Context matters. Early-2000s immigration politics were built on symbols of boundary and belonging, and tuition policy became a proxy battle: not just about dollars, but about who gets to imagine a future in the state. Istook’s rhetoric works because it makes belonging feel scarce, then offers indignation as a form of solidarity.
The specific intent is electoral and disciplinary. By framing in-state tuition as “the same tuition” granted to “illegals” as to “residents,” he converts a complicated question (Who counts as “in-state”? Who has lived, studied, and paid taxes there?) into a zero-sum offense against locals. He’s speaking to perceived fairness, but it’s a narrow, transactional version: benefits are treated as prizes for paperwork, not investments in a state’s workforce or social stability.

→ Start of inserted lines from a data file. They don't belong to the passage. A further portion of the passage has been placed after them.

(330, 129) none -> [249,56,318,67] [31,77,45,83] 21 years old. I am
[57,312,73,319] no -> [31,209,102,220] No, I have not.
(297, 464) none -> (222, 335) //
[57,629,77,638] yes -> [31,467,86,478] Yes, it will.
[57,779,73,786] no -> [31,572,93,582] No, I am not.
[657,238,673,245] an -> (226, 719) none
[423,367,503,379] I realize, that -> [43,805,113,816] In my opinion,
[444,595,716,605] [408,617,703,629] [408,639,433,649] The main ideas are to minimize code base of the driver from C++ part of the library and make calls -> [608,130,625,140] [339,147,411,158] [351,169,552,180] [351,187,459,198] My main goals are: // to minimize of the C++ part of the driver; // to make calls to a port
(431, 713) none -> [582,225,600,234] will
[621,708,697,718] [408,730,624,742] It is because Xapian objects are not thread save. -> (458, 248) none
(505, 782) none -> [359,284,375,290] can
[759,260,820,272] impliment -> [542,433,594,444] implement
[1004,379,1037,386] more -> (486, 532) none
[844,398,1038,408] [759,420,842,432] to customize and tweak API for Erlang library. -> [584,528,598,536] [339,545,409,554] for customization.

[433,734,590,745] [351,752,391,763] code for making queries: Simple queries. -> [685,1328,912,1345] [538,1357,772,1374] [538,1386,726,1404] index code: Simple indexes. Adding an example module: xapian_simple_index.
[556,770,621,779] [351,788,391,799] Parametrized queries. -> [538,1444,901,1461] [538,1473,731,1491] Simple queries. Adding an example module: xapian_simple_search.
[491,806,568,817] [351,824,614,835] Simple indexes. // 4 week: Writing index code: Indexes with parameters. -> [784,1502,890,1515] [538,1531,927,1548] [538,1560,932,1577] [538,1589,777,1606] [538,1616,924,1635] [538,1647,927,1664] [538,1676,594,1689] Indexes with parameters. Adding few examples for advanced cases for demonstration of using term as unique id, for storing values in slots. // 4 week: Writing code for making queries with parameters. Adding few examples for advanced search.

Subtext: ordinary Oklahomans are being played for fools by soft elites, and the government is rewarding rule-breaking. “A couple of years ago” gestures at a recent betrayal that still needs correction, inviting listeners to retroactively feel cheated. “I think it’s wrong” lands like a closing gavel, an attempt to end debate by reducing it to a matter of decency.
Context matters. Early-2000s immigration politics were built on symbols of boundary and belonging, and tuition policy became a proxy battle: not just about dollars, but about who gets to imagine a future in the state. Istook’s rhetoric works because it makes belonging feel scarce, then offers indignation as a form of solidarity.